It’s no secret that if you want to be in the best possible health you have to pay attention to how you nourish your body. Each day we fuel our bodies to perform and stay healthy, or at least we try to. Sometimes we might fall short and then feel the effects in the form of sluggishness and a decreased resistance to all of the nasty germs that float around. You might also notice that when you aren’t eating healthy foods that your emotional health also suffers. There is a powerful connection between vitamins and nutrients, or lack of, and our mood and overall state of mental health. Some foods and nutrients that are capable of turning a frown upside down have been shown to be as effective as traditional medications in treating some forms of depression. So, if you are looking for a natural and nutritious way to boost your mood and live your happiest and most fulfilling life, take a closer look at these nutrients.

Omega 3 Fatty Acids

Research has been telling us for some time that foods that are rich in good fats, such as certain types of fish, nuts and oils, are essential for brain health, cognitive function and mental well being. What we are now learning is that it is specifically the Omega 3 fats that are responsible for these brain boosting effects. Your nervous system is made mostly of fat. This means that every command that travels to and from your brain, every thought and emotion, travels along pathways that are sheathed in a fatty substance. In addition, Omega 3 fats make up about twenty percent of your brain cells, and are absolutely essential for brain function.

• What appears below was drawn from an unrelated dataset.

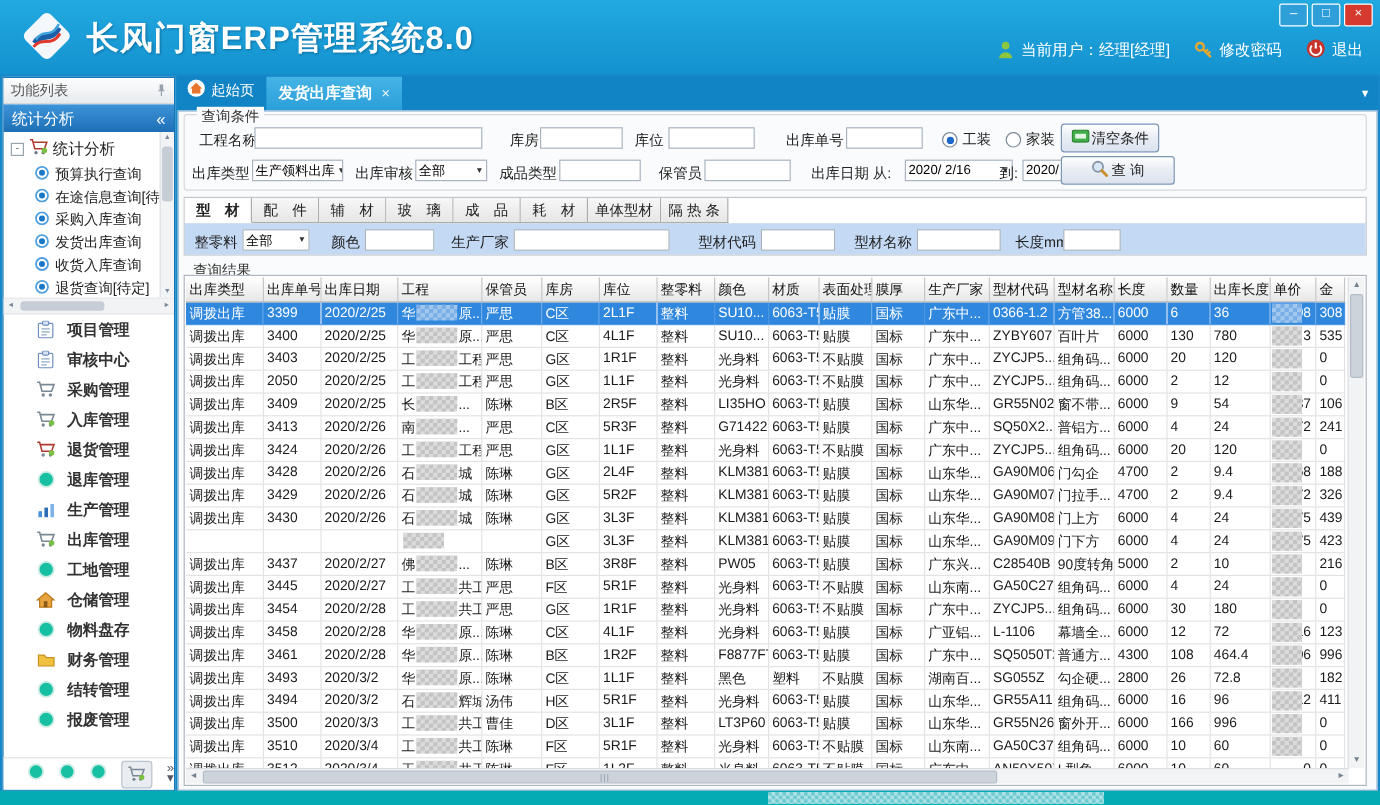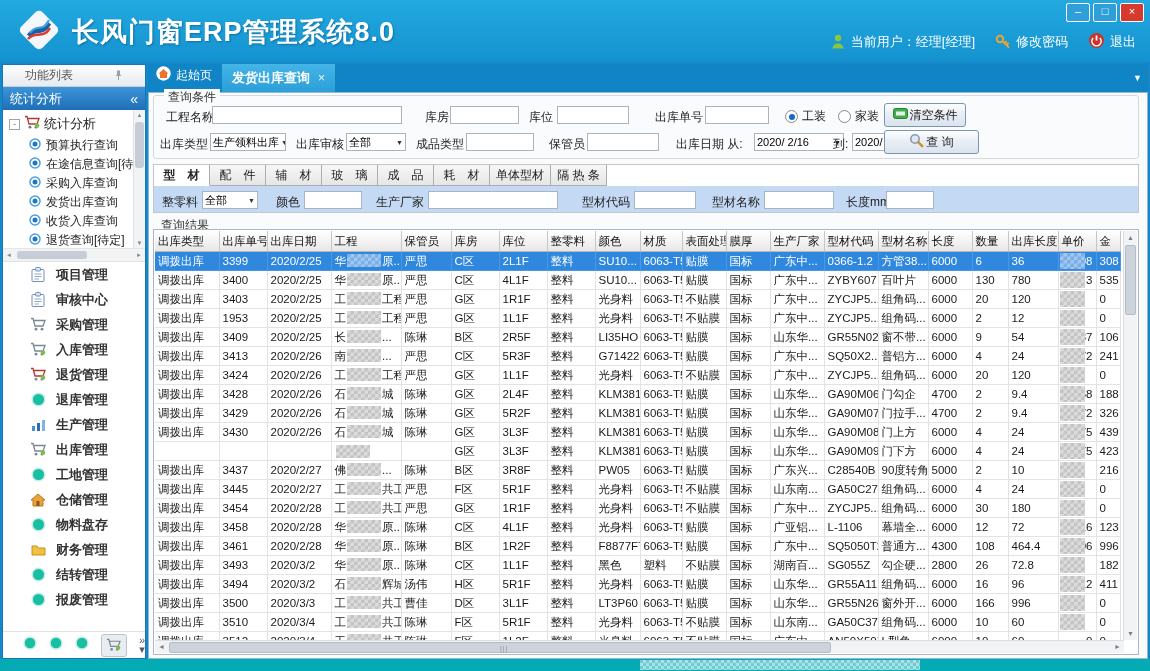"功能列表" .sb-top { padding: 0 22px -> 0 6px }
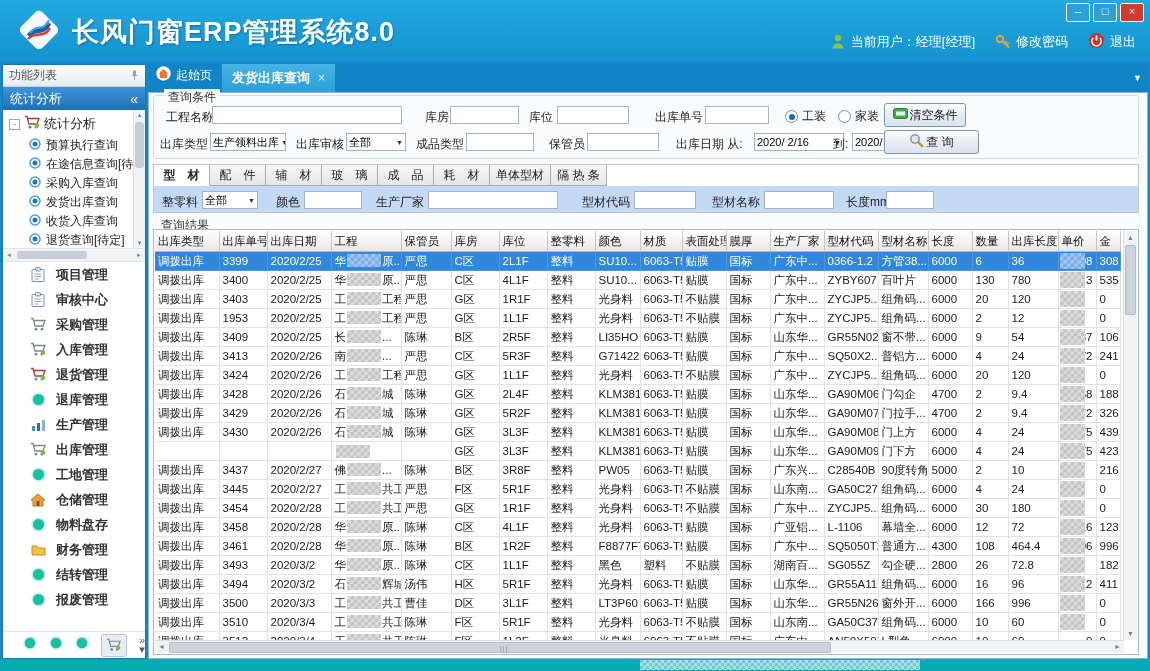"1953" td { text: 1953 -> 2050 }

Some studies have specifically looked at the relationship between dietary amounts of Omega 3 fats and the occurrence of depression and anxiety. What they discovered was that when people who were diagnosed with and treated for depression increased their intake of Omega 3s, some of them found that the Omega 3 fats were as effective in treating their emotional disorders as traditional pharmaceuticals. Does this mean that you should toss your prescription and head to the fish market? No. This does not invalidate the importance of a diagnosis and proper care plan for depression and anxiety, which might include medication. Also, it is important to note that you must never self adjust the dosage or stop taking any antidepressant type medication without speaking to your doctor. However, the fact that Omega 3 fats can have such a powerful effect on our mood and mental health is noteworthy and it is certainly worth making a few healthy dietary adjustments.

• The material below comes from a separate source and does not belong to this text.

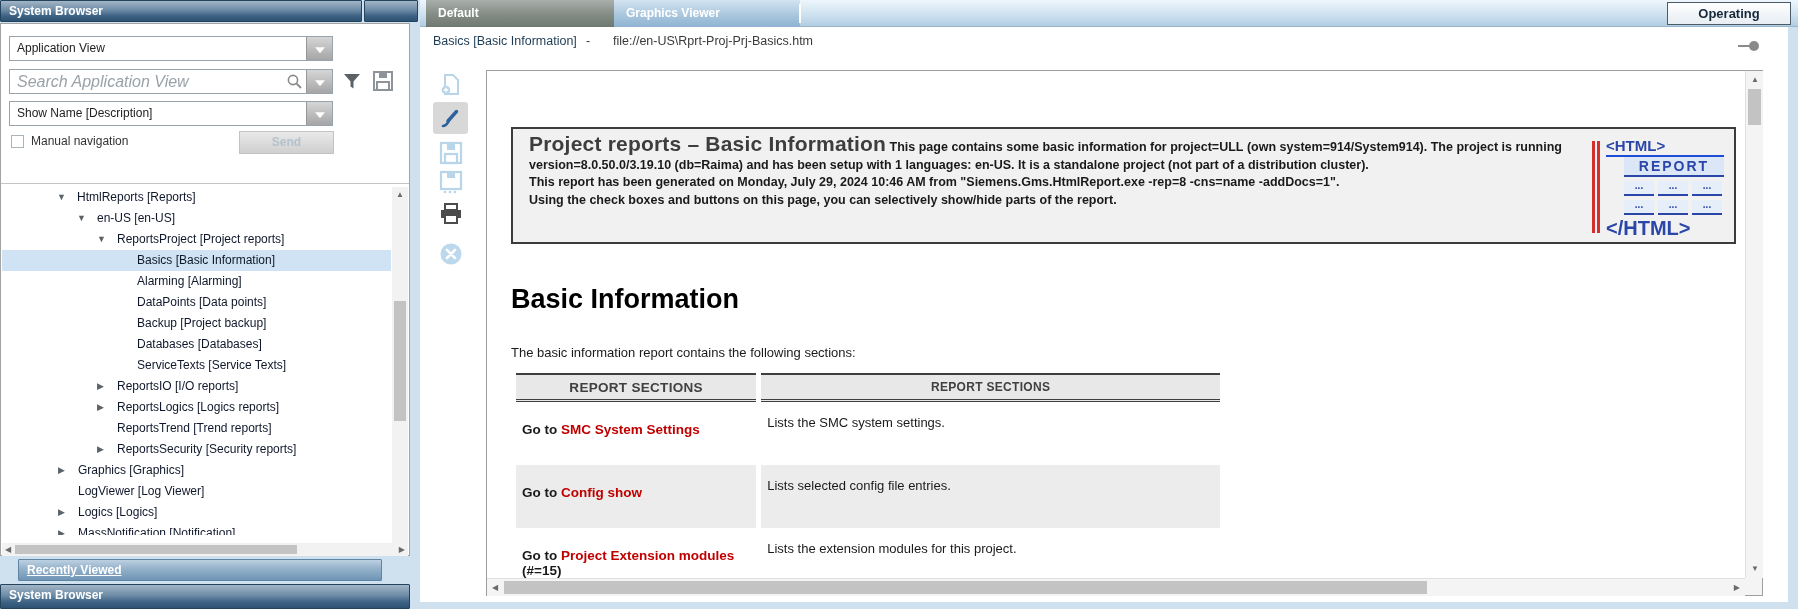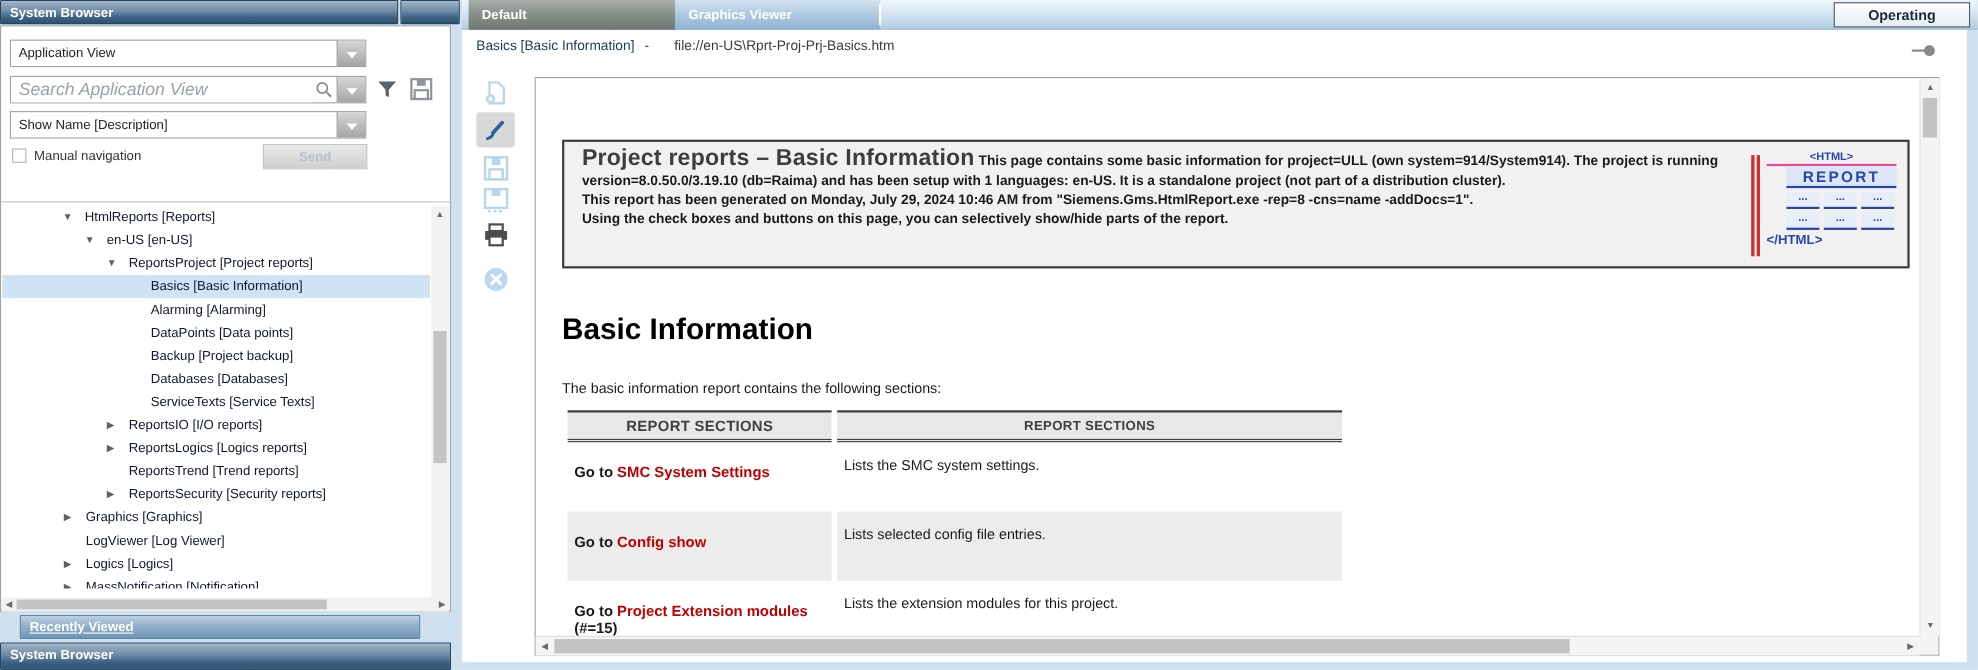"<HTML>" #logo-open { border-bottom: 2px solid #ec4899 -> 2px solid #1d4ed8; font-size: 10px -> 15px; text-align: center -> none }
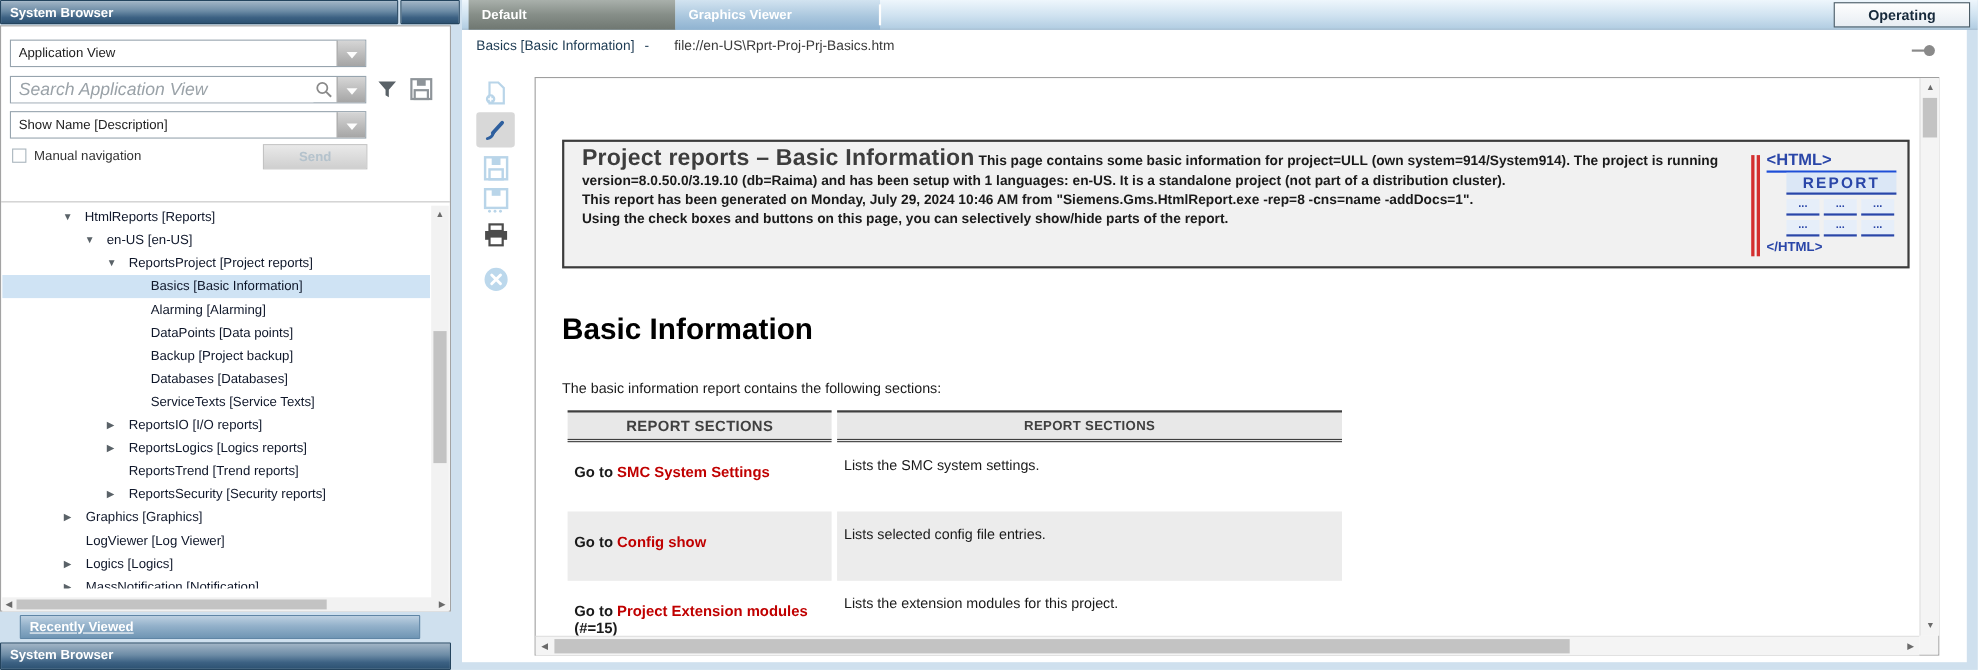"</HTML>" #logo-close { font-size: 12px -> 20px }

The thing about Omega 3 fats is that your body will not produce them on its own. You must take in these types of fats from dietary sources in order to protect your brain health and boost your mood. Some of the foods that contain the highest amounts of Omega 3 fats are:

  • Fatty fish such as salmon, sardines, tuna, trout and herring
  • Flaxseeds and flaxseed oil
  • Chia seeds
  • Walnuts and walnut oil
  • Fish oil, including cod liver oil
  • Spinach

B Vitamins

If you have been feeling rundown, overstressed and depressed it’s possible you could be deficient in key B vitamins. B vitamin deficiency, especially vitamin B12, is a growing concern among the American population. Many people are deficient in B vitamins due to dietary factors; however there are also a great number of people who have health conditions, such as celiac disease and inflammatory bowel diseases, which prevent proper absorption of vitamins. B vitamin deficiency is of special concern because not just because of how it can affect your body, but also because of the association of B vitamins with mental health and mood.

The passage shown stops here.